Task to complete
All lines from the start of the listing below through the line containing "[635,376,736,391] [635,404,725,419] [635,432,758,451]" are to be written out again exactly, and no others.
────
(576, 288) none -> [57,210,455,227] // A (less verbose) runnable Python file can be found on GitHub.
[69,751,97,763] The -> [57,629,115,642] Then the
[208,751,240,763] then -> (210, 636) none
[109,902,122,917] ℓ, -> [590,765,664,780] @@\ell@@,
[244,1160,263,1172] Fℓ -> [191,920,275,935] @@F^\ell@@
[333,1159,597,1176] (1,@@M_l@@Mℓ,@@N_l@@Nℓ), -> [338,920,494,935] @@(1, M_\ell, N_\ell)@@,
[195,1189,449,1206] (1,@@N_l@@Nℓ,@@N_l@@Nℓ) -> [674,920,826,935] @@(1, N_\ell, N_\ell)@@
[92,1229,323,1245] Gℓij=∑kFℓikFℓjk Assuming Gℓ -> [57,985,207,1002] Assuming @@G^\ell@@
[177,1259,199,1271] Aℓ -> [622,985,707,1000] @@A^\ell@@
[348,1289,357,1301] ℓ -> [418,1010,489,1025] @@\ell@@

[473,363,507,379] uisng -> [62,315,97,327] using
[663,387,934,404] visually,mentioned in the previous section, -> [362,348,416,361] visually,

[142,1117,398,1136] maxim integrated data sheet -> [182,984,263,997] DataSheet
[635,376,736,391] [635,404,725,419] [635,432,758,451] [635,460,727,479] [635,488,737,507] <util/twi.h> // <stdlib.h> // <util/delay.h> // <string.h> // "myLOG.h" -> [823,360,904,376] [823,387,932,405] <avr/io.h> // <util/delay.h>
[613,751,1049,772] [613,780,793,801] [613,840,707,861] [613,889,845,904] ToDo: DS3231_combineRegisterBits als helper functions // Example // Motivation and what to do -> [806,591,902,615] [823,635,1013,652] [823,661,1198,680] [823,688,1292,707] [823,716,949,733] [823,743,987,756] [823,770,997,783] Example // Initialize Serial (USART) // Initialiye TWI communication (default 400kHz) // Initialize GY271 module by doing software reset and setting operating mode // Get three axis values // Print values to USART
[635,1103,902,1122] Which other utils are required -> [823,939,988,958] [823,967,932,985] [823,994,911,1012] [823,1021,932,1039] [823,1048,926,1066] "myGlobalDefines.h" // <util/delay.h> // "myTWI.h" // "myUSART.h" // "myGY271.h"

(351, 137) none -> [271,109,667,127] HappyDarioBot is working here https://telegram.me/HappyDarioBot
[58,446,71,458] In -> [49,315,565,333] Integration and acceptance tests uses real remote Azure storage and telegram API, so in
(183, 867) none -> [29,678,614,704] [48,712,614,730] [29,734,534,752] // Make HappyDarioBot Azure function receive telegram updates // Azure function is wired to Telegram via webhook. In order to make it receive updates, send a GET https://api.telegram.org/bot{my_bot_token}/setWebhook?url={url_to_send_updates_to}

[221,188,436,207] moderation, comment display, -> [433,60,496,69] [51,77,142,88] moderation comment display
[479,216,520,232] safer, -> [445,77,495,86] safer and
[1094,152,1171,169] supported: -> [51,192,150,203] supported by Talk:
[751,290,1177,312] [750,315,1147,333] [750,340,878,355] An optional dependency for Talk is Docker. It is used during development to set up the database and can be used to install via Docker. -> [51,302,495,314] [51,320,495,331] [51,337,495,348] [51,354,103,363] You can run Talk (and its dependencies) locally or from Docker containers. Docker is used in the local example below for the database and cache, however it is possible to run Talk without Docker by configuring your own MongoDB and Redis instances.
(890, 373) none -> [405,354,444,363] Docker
────
Answer
(576, 288) none -> [57,210,455,227] // A (less verbose) runnable Python file can be found on GitHub.
[69,751,97,763] The -> [57,629,115,642] Then the
[208,751,240,763] then -> (210, 636) none
[109,902,122,917] ℓ, -> [590,765,664,780] @@\ell@@,
[244,1160,263,1172] Fℓ -> [191,920,275,935] @@F^\ell@@
[333,1159,597,1176] (1,@@M_l@@Mℓ,@@N_l@@Nℓ), -> [338,920,494,935] @@(1, M_\ell, N_\ell)@@,
[195,1189,449,1206] (1,@@N_l@@Nℓ,@@N_l@@Nℓ) -> [674,920,826,935] @@(1, N_\ell, N_\ell)@@
[92,1229,323,1245] Gℓij=∑kFℓikFℓjk Assuming Gℓ -> [57,985,207,1002] Assuming @@G^\ell@@
[177,1259,199,1271] Aℓ -> [622,985,707,1000] @@A^\ell@@
[348,1289,357,1301] ℓ -> [418,1010,489,1025] @@\ell@@

[473,363,507,379] uisng -> [62,315,97,327] using
[663,387,934,404] visually,mentioned in the previous section, -> [362,348,416,361] visually,

[142,1117,398,1136] maxim integrated data sheet -> [182,984,263,997] DataSheet
[635,376,736,391] [635,404,725,419] [635,432,758,451] [635,460,727,479] [635,488,737,507] <util/twi.h> // <stdlib.h> // <util/delay.h> // <string.h> // "myLOG.h" -> [823,360,904,376] [823,387,932,405] <avr/io.h> // <util/delay.h>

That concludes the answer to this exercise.